Counties face Sh8 billion revenue cut under new CRA formula

A fresh dispute has erupted over the Commission on Revenue Allocation’s (CRA) new revenue-sharing formula, with 31 counties set to lose at least Sh7.74 billion if Parliament approves the proposal.
Senators representing affected regions have vowed to fight the changes, arguing that the formula unfairly favors certain counties.
The proposed formula comes as CRA seeks to implement a new revenue distribution framework starting in the 2025-26 financial year.
While the commission insists that no county will lose funding if Parliament raises the total allocation to Sh417.42 billion, the National Treasury has proposed a lower figure of Sh405 billion, meaning some counties will inevitably lose out.
“In implementing the Fourth Basis, a cushioning and stabilization factor has been built into the framework to ensure no county government gets less than what they were allocated in the financial year 2024-25,” CRA chairperson Mary Chebukati stated in a report to the Senate.
However, an analysis by the Senate Finance and Budget Committee shows that some of the biggest losers in the proposal include Nairobi, Nakuru, Turkana, Kakamega, and Kilifi.
Nairobi is set to lose Sh611 million, with its allocation dropping from Sh20.17 billion to Sh19.56 billion.
Nakuru’s share will decrease by Sh414 million, Turkana by Sh400 million, Kakamega by Sh393 million, and Kilifi by Sh369 million.
The formula gives population the greatest weight at 42 percent, up from 18 percent in the current framework but lower than the 45 percent weight it had in previous formulas.
Geographical size is weighted at nine percent, up from eight percent, while the equal share parameter rises from 20 percent to 22 percent. The poverty index remains unchanged at 14 percent.
“To facilitate service delivery, the recommendation provides for an equal minimum allocation across all counties, using population and geographical size as the key transfer parameters,” said CRA member Wanyonyi in the Senate report.
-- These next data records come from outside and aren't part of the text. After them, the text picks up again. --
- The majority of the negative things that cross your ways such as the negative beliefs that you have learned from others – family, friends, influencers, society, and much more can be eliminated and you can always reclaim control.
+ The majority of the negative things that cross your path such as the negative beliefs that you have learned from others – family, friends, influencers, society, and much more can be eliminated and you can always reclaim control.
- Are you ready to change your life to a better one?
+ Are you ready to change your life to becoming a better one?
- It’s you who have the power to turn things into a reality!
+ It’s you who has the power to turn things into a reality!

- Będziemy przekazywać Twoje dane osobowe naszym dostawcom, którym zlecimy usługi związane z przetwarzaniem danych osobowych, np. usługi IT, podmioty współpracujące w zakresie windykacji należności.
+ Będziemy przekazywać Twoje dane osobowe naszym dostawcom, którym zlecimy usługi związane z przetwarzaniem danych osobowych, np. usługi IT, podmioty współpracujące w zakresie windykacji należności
One of the key changes in the formula is the introduction of the income distance index, which has been assigned a weight of 13 percent.
CRA argues that this factor is meant to address economic disparities and promote equitable development among counties.
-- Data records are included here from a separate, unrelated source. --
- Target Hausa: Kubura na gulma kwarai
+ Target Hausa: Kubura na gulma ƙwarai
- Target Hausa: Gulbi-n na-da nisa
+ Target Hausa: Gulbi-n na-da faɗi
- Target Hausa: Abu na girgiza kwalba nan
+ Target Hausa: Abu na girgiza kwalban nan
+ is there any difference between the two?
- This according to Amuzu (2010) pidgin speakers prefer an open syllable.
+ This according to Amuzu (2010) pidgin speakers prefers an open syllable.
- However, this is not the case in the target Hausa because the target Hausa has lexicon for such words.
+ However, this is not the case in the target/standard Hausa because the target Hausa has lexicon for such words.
The adjustments mean that counties like Kitui, Machakos, Kisii, Narok, and Kwale will also face reductions.
Kitui is projected to lose Sh330 million, Machakos Sh291 million, Kisii Sh282 million, Narok Sh280 million, and Kwale Sh261 million.
Others facing revenue cuts include Makueni (Sh257 million), Uasin Gishu (Sh257 million), Kisumu (Sh255 million), Bungoma (Sh250 million), and Meru (Sh242 million).
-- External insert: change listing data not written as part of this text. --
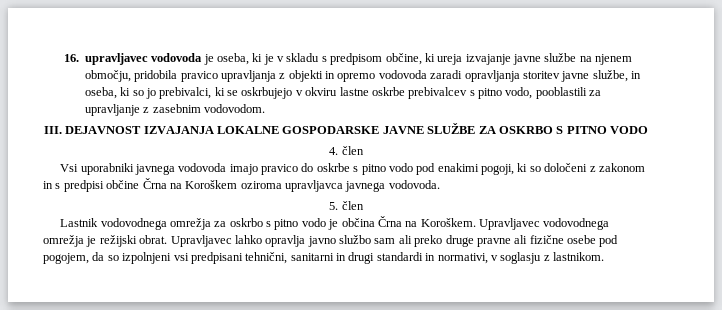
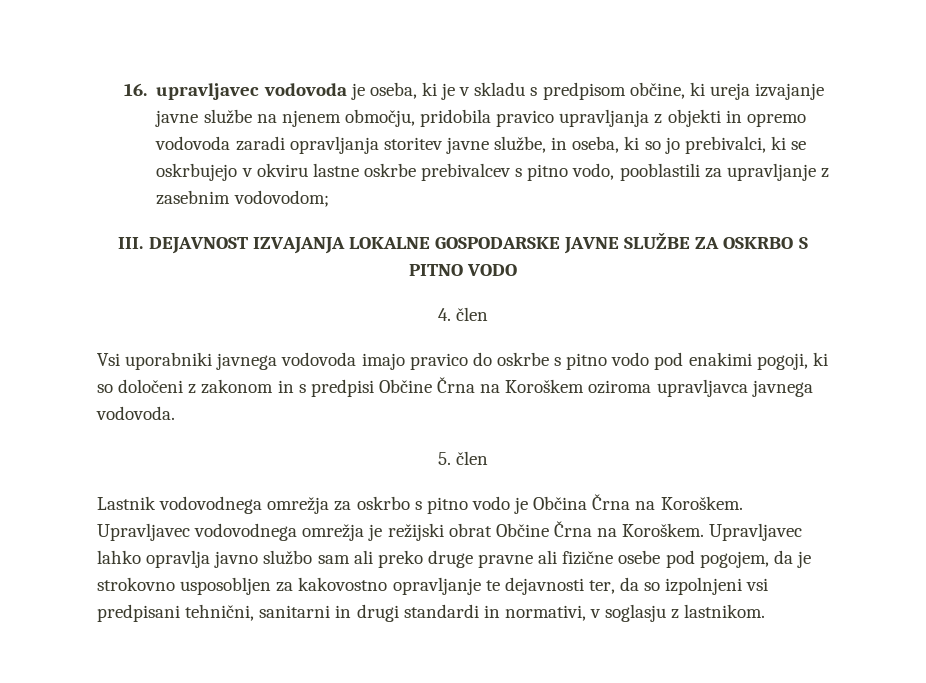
- 16. upravljavec vodovoda je oseba, ki je v skladu s predpisom občine, ki ureja izvajanje javne službe na njenem območju, pridobila pravico upravljanja z objekti in opremo vodovoda zaradi opravljanja storitev javne službe, in oseba, ki so jo prebivalci, ki se oskrbujejo v okviru lastne oskrbe prebivalcev s pitno vodo, pooblastili za upravljanje z zasebnim vodovodom.
+ 16. upravljavec vodovoda je oseba, ki je v skladu s predpisom občine, ki ureja izvajanje javne službe na njenem območju, pridobila pravico upravljanja z objekti in opremo vodovoda zaradi opravljanja storitev javne službe, in oseba, ki so jo prebivalci, ki se oskrbujejo v okviru lastne oskrbe prebivalcev s pitno vodo, pooblastili za upravljanje z zasebnim vodovodom;
- Vsi uporabniki javnega vodovoda imajo pravico do oskrbe s pitno vodo pod enakimi pogoji, ki so določeni z zakonom in s predpisi občine Črna na Koroškem oziroma upravljavca javnega vodovoda.
+ Vsi uporabniki javnega vodovoda imajo pravico do oskrbe s pitno vodo pod enakimi pogoji, ki so določeni z zakonom in s predpisi Občine Črna na Koroškem oziroma upravljavca javnega vodovoda.
- Lastnik vodovodnega omrežja za oskrbo s pitno vodo je občina Črna na Koroškem.
+ Lastnik vodovodnega omrežja za oskrbo s pitno vodo je Občina Črna na Koroškem.
- Upravljavec vodovodnega omrežja je režijski obrat.
+ Upravljavec vodovodnega omrežja je režijski obrat Občine Črna na Koroškem.
- Upravljavec lahko opravlja javno službo sam ali preko druge pravne ali fizične osebe pod pogojem, da so izpolnjeni vsi predpisani tehnični, sanitarni in drugi standardi in normativi, v soglasju z lastnikom.
+ Upravljavec lahko opravlja javno službo sam ali preko druge pravne ali fizične osebe pod pogojem, da je strokovno usposobljen za kakovostno opravljanje te dejavnosti ter, da so izpolnjeni vsi predpisani tehnični, sanitarni in drugi standardi in normativi, v soglasju z lastnikom.

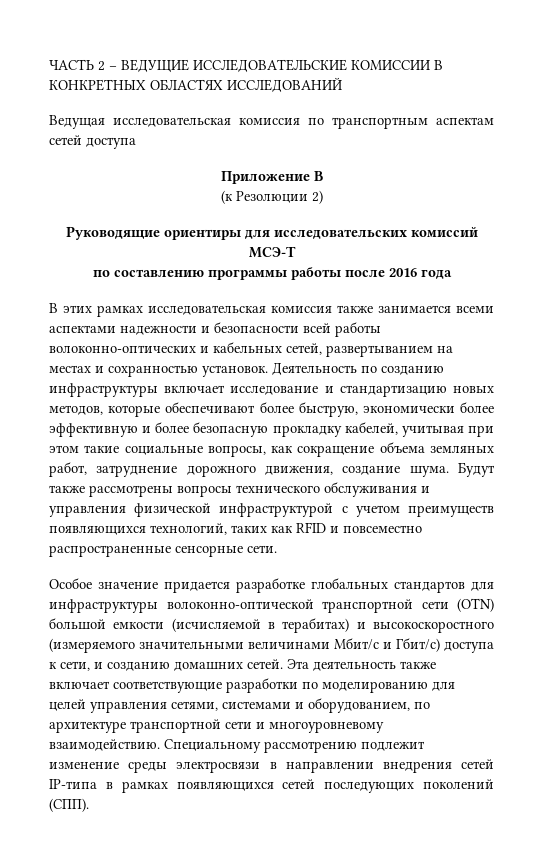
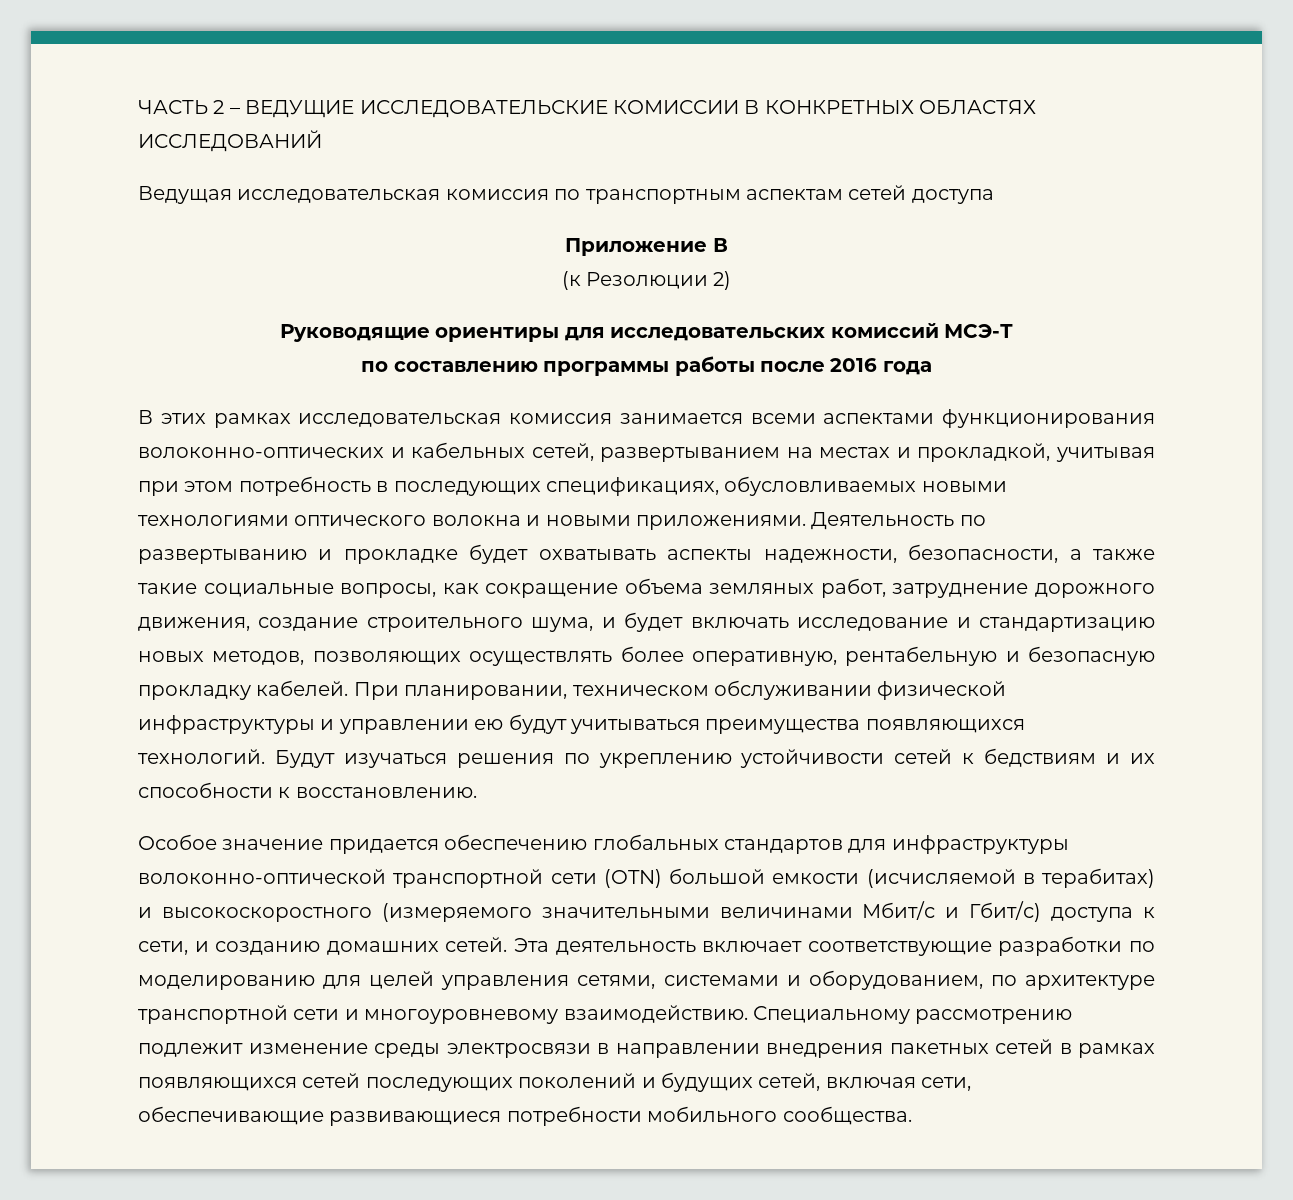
- В этих рамках исследовательская комиссия также занимается всеми аспектами надежности и безопасности всей работы волоконно-оптических и кабельных сетей, развертыванием на местах и сохранностью установок. Деятельность по созданию инфраструктуры включает исследование и стандартизацию новых методов, которые обеспечивают более быструю, экономически более эффективную и более безопасную прокладку кабелей, учитывая при этом такие социальные вопросы, как сокращение объема земляных работ, затруднение дорожного движения, создание шума. Будут также рассмотрены вопросы технического обслуживания и управления физической инфраструктурой с учетом преимуществ появляющихся технологий, таких как RFID и повсеместно распространенные сенсорные сети.
+ В этих рамках исследовательская комиссия занимается всеми аспектами функционирования волоконно-оптических и кабельных сетей, развертыванием на местах и прокладкой, учитывая при этом потребность в последующих спецификациях, обусловливаемых новыми технологиями оптического волокна и новыми приложениями. Деятельность по развертыванию и прокладке будет охватывать аспекты надежности, безопасности, а также такие социальные вопросы, как сокращение объема земляных работ, затруднение дорожного движения, создание строительного шума, и будет включать исследование и стандартизацию новых методов, позволяющих осуществлять более оперативную, рентабельную и безопасную прокладку кабелей. При планировании, техническом обслуживании физической инфраструктуры и управлении ею будут учитываться преимущества появляющихся технологий. Будут изучаться решения по укреплению устойчивости сетей к бедствиям и их способности к восстановлению.
- Особое значение придается разработке глобальных стандартов для инфраструктуры волоконно-оптической транспортной сети (OTN) большой емкости (исчисляемой в терабитах) и высокоскоростного (измеряемого значительными величинами Мбит/с и Гбит/с) доступа к сети, и созданию домашних сетей.
+ Особое значение придается обеспечению глобальных стандартов для инфраструктуры волоконно-оптической транспортной сети (OTN) большой емкости (исчисляемой в терабитах) и высокоскоростного (измеряемого значительными величинами Мбит/с и Гбит/с) доступа к сети, и созданию домашних сетей.
- Эта деятельность также включает соответствующие разработки по моделированию для целей управления сетями, системами и оборудованием, по архитектуре транспортной сети и многоуровневому взаимодействию.
+ Эта деятельность включает соответствующие разработки по моделированию для целей управления сетями, системами и оборудованием, по архитектуре транспортной сети и многоуровневому взаимодействию.
- Специальному рассмотрению подлежит изменение среды электросвязи в направлении внедрения сетей IP-типа в рамках появляющихся сетей последующих поколений (СПП).
+ Специальному рассмотрению подлежит изменение среды электросвязи в направлении внедрения пакетных сетей в рамках появляющихся сетей последующих поколений и будущих сетей, включая сети, обеспечивающие развивающиеся потребности мобильного сообщества.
On the other hand, 16 counties stand to gain from the proposed formula, with Garissa and Marsabit emerging as the biggest winners.
Garissa will see an increase of Sh1.82 billion, while Marsabit will gain Sh1.53 billion. Other counties set to benefit include Isiolo (Sh869 million), Kajiado (Sh720 million), Wajir (Sh569 million), and Lamu (Sh398 million).
The proposed changes have sparked an uproar among senators whose counties face budget cuts.
Nyamira Senator Okong’o Omogeni argued that the formula undermines devolution and will hinder service delivery in affected regions.
“If you come with a formula that is going to reduce money from some devolved units and deny them the ability to perform their functions, then that is not a formula that should get the support of the Senate,” Omogeni stated.
He pointed out that a significant portion of the additional Sh30 billion in revenue under the new formula would benefit only a handful of counties.
“For example, Wajir, Mandera, Garissa, and Marsabit are getting Sh7 billion more. From the total addition of Sh30 billion, Sh7 billion only benefits four counties. I think that is very unfair,” he said.
Kitui Senator Enoch Wambua questioned the introduction of the income distance index in the formula, asking, “I have serious issues with income distance as a parameter. Where has that thing come from?”
Similarly, Kirinyaga Senator James Murango warned that senators from affected counties would not support a formula that disadvantages their regions.
“Those senators whose counties are losing money are opposing, and those gaining revenue are supporting the formula. And it’s okay,” he said.
According to Article 217 of the Constitution, the revenue-sharing formula must be reviewed every five years.
However, the Sixth Schedule of the Constitution provides that the first two determinations of revenue-sharing should be conducted at three-year intervals.
The new CRA proposal, if approved, will guide revenue allocation from 2025-26 to 2029-30.
The debate now shifts to Parliament, where lawmakers must decide whether to increase the total allocation to prevent losses or approve the formula as it is, risking a heated political standoff.